*Activity*
Though the entries contain pictures, the copy you make should hold only the rest, exactly as written.
□ □ □ □
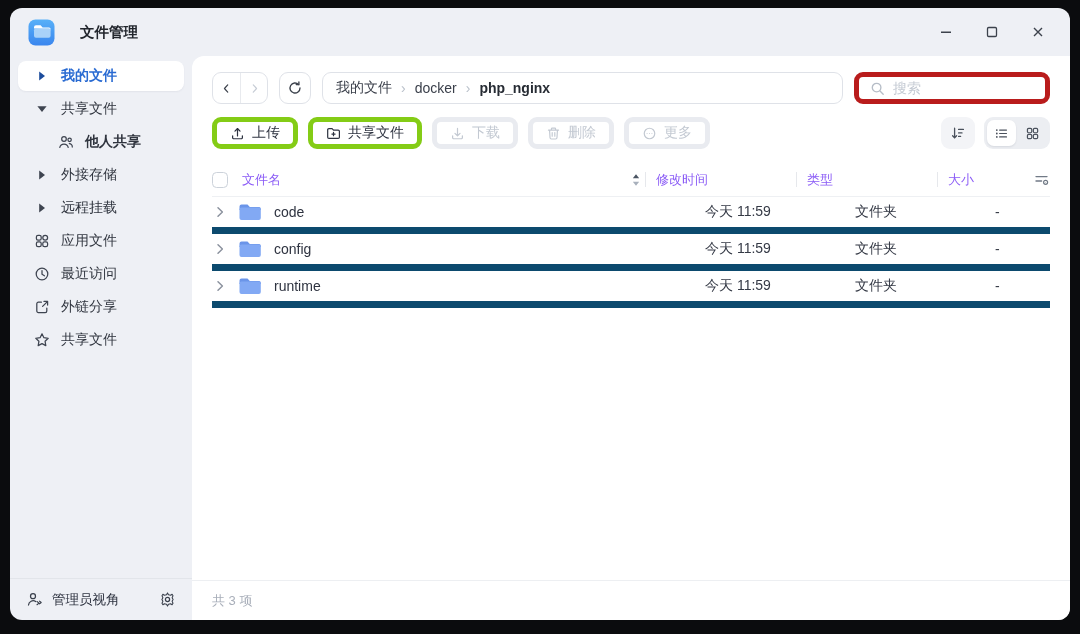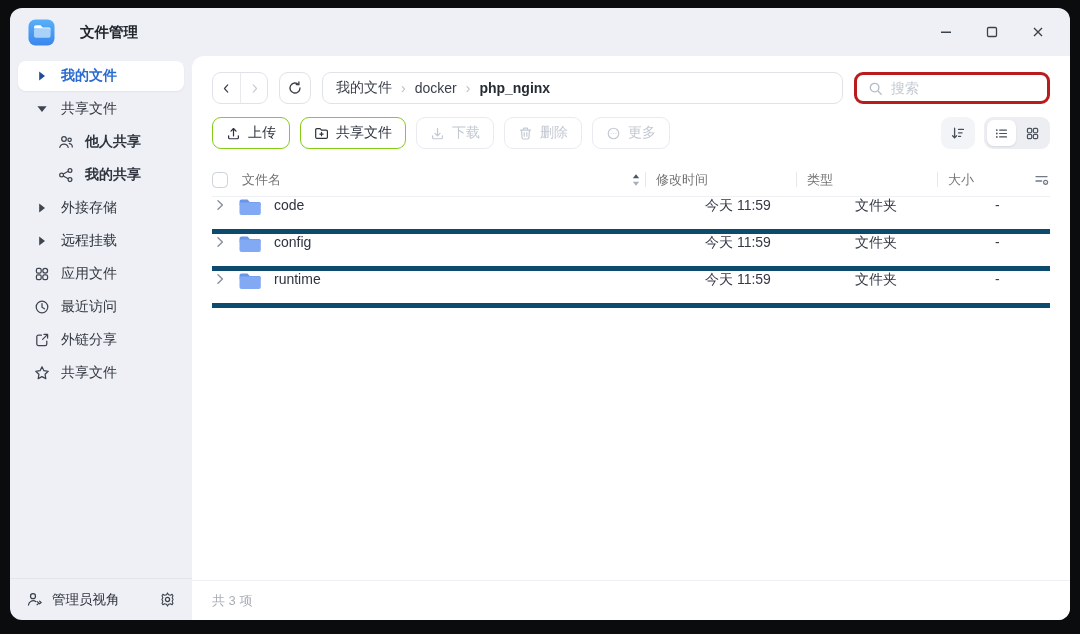"搜索" .search { border: 3px solid #b91c1c -> 5px solid #b91c1c }
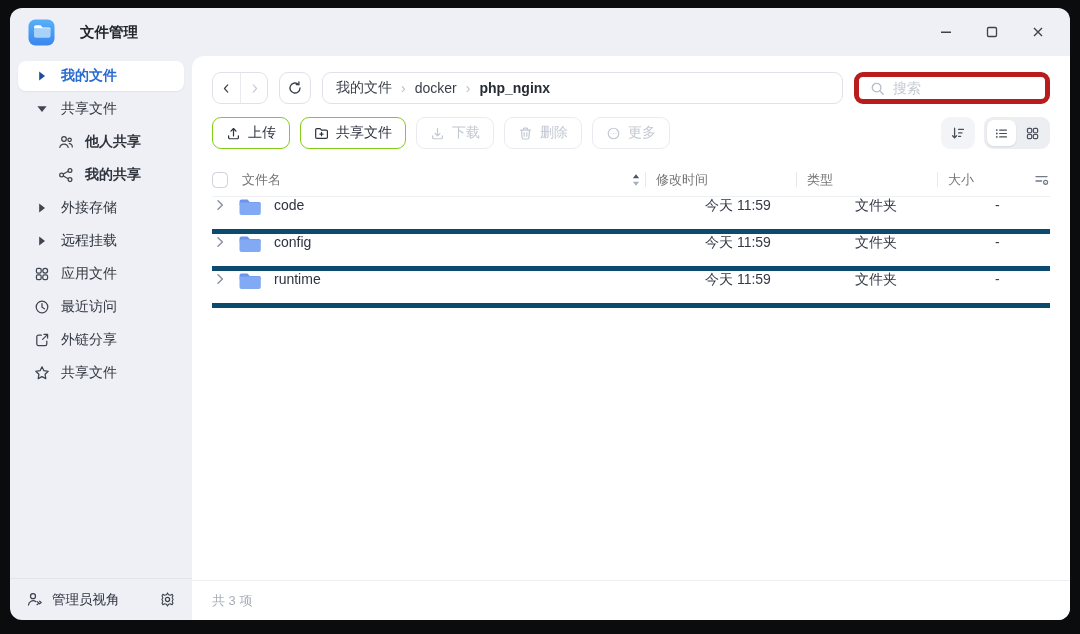"上传" .tb-btn { border: 1px solid #84cc16 -> 5px solid #84cc16 }
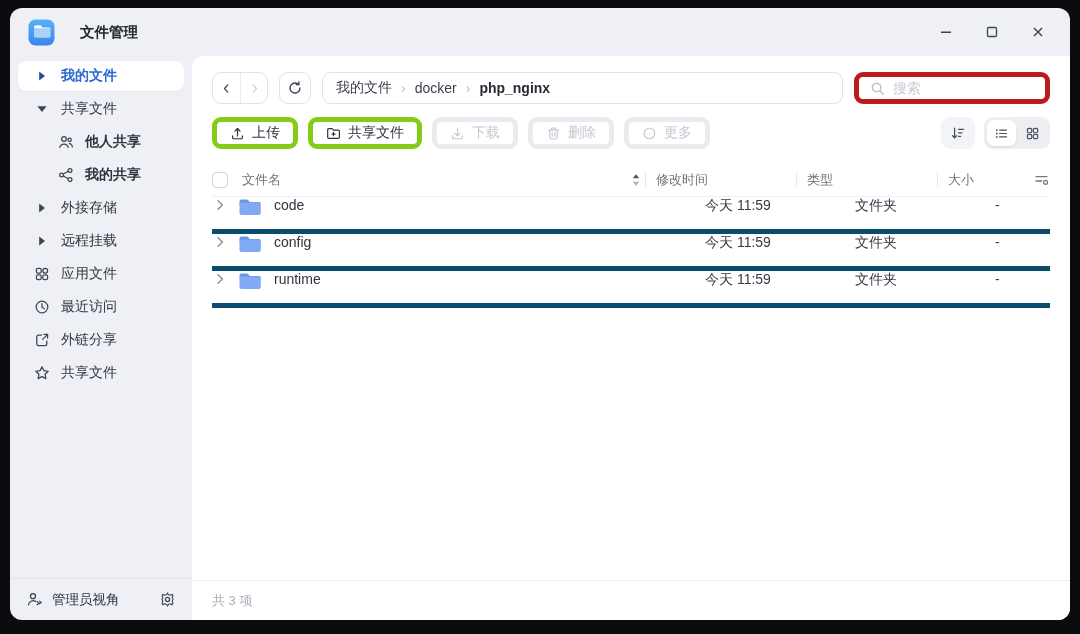"我的共享" div.side-item { html: <div> <span> <svg> <circle></circle> <circle></circle> <circle></circle> <path></path> </svg> </span> <span>我的共享</span> </div> -> none }
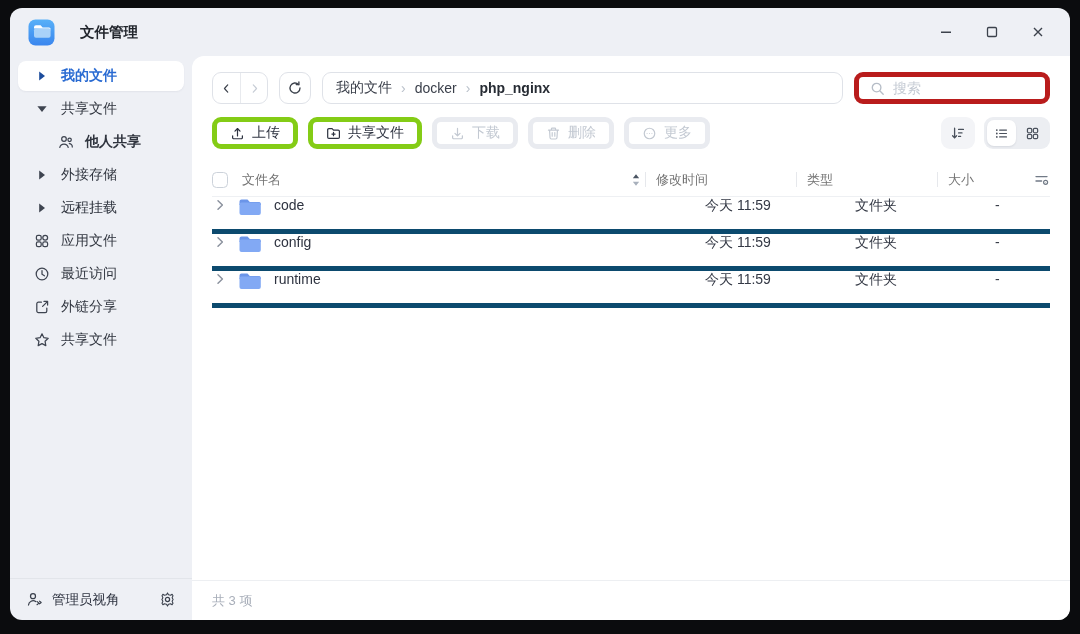"文件名" .thead { color: #737373 -> #8b5cf6 }
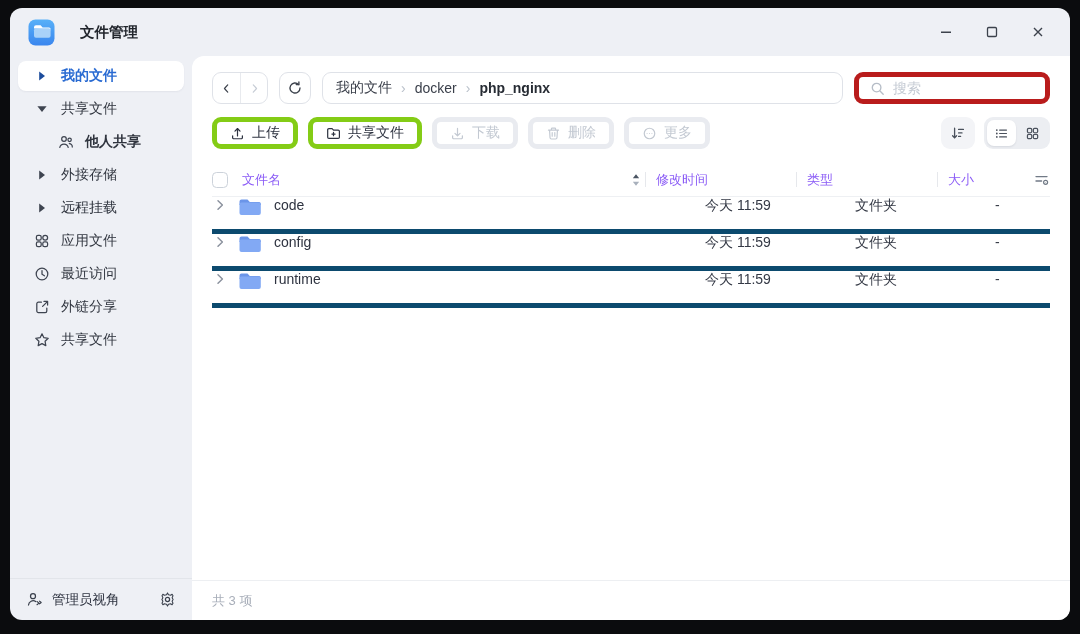"code" .trow { align-items: flex-start -> center; border-bottom: 5px solid #0c4a6e -> 7px solid #0c4a6e }
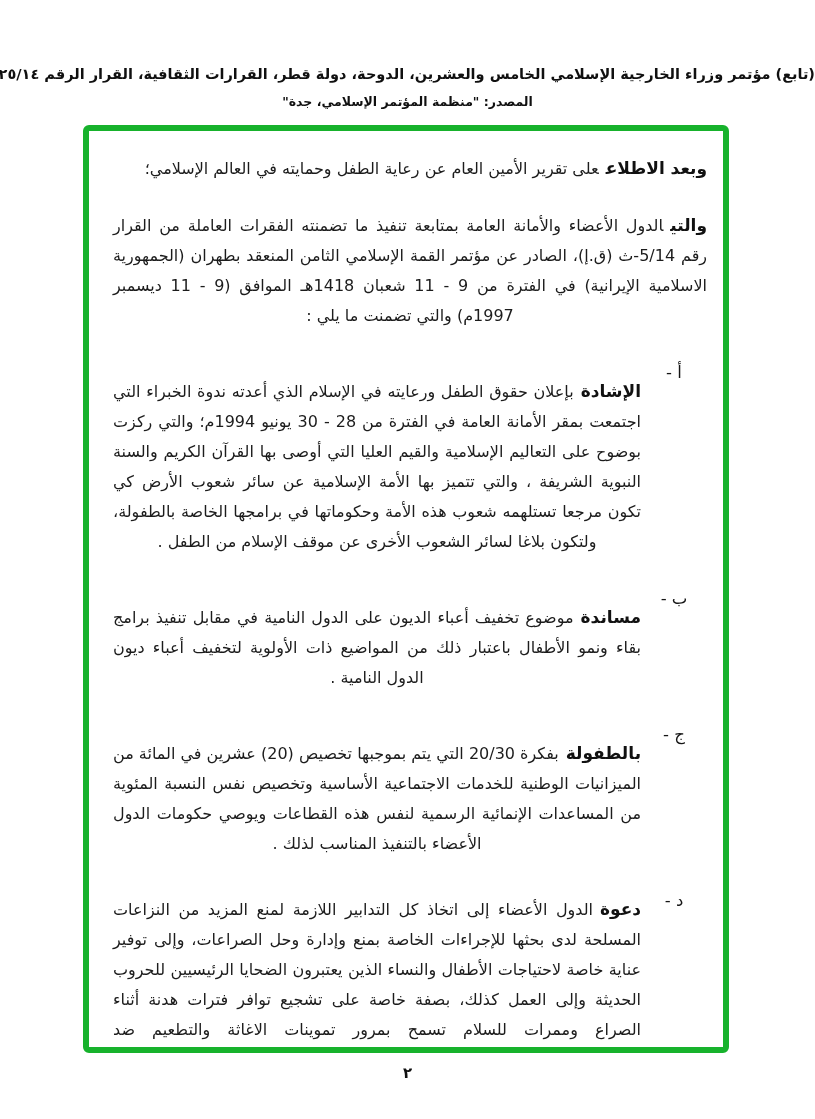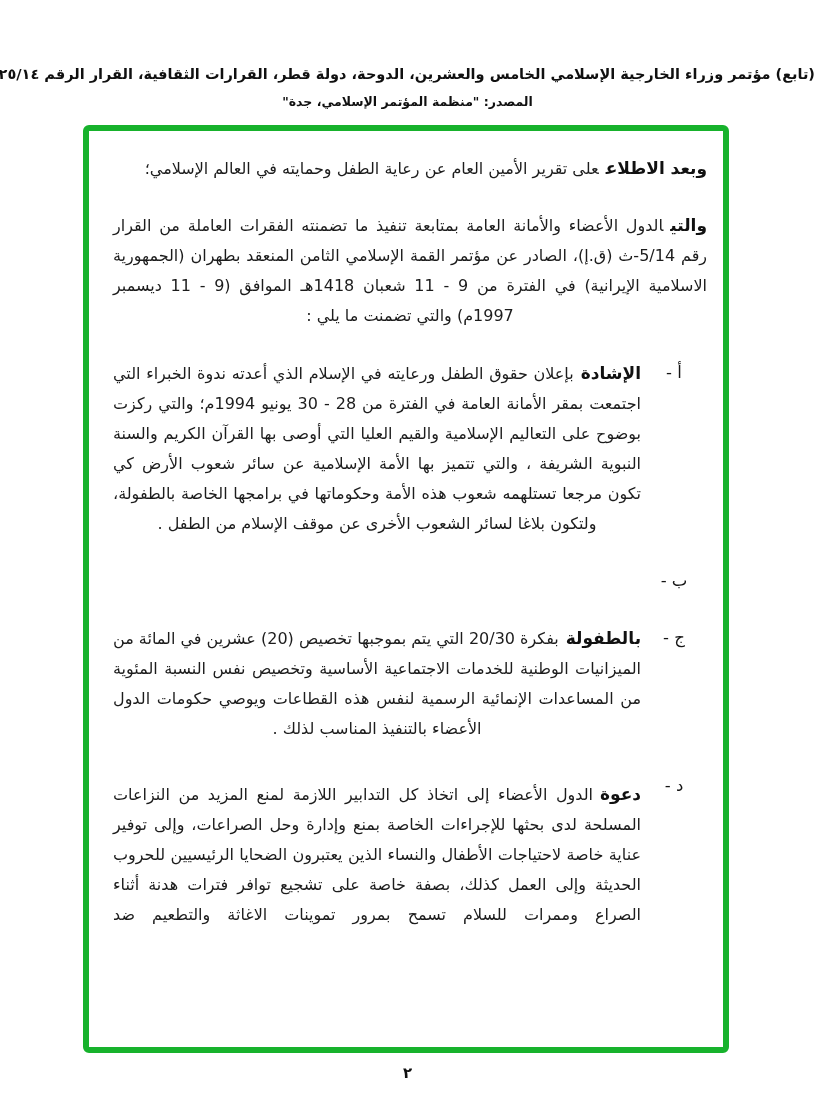"الإشادةبإعلان حقوق الطفل ورعايته في" .center-last { margin-top: none -> 18px }
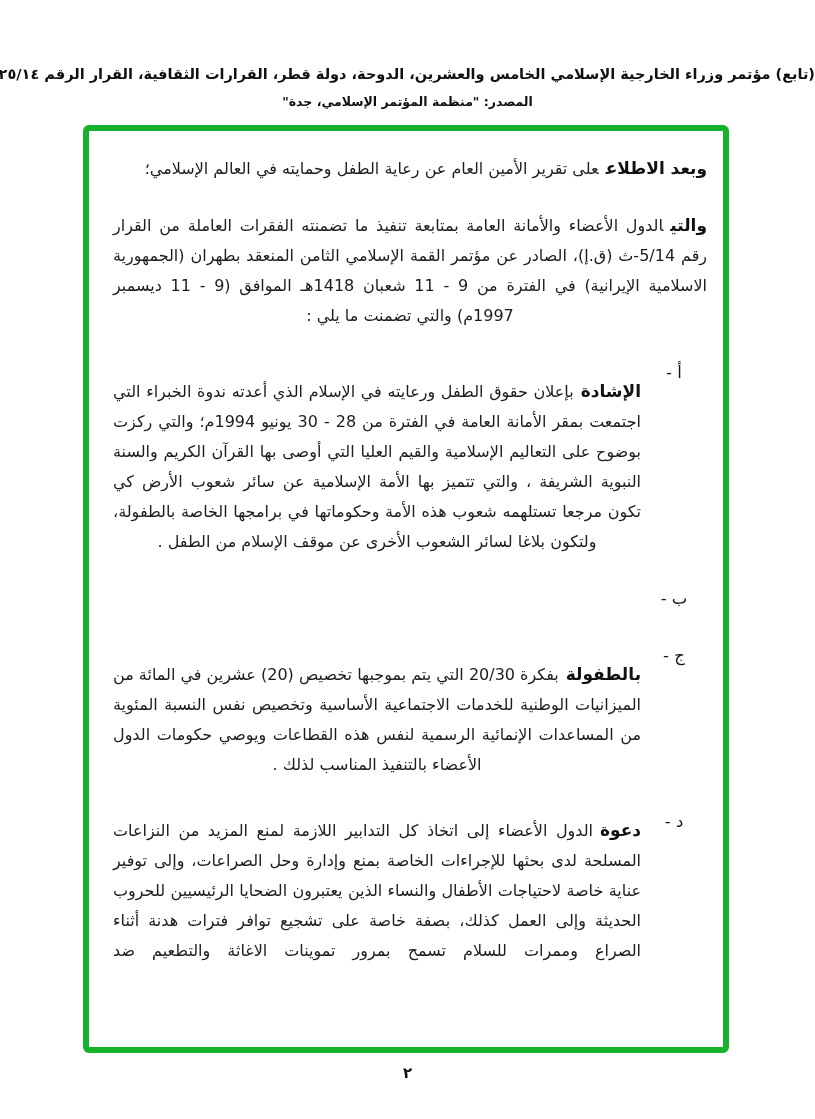"مساندةموضوع تخفيف أعباء الديون على" p.item-text { html: none -> <p><b>مساندة</b><span>موضوع تخفيف أعباء الديون على الدول النامية في مقابل تنفيذ برامج بقاء ونمو الأطفال باعتبار ذلك من المواضيع ذات الأولوية لتخفيف أعباء ديون الدول النامية .</span></p> }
□ □ □ □
*Solution to the problem*
"搜索" .search { border: 3px solid #b91c1c -> 5px solid #b91c1c }
"上传" .tb-btn { border: 1px solid #84cc16 -> 5px solid #84cc16 }
"我的共享" div.side-item { html: <div> <span> <svg> <circle></circle> <circle></circle> <circle></circle> <path></path> </svg> </span> <span>我的共享</span> </div> -> none }
"文件名" .thead { color: #737373 -> #8b5cf6 }
"code" .trow { align-items: flex-start -> center; border-bottom: 5px solid #0c4a6e -> 7px solid #0c4a6e }
"الإشادةبإعلان حقوق الطفل ورعايته في" .center-last { margin-top: none -> 18px }
"مساندةموضوع تخفيف أعباء الديون على" p.item-text { html: none -> <p><b>مساندة</b><span>موضوع تخفيف أعباء الديون على الدول النامية في مقابل تنفيذ برامج بقاء ونمو الأطفال باعتبار ذلك من المواضيع ذات الأولوية لتخفيف أعباء ديون الدول النامية .</span></p> }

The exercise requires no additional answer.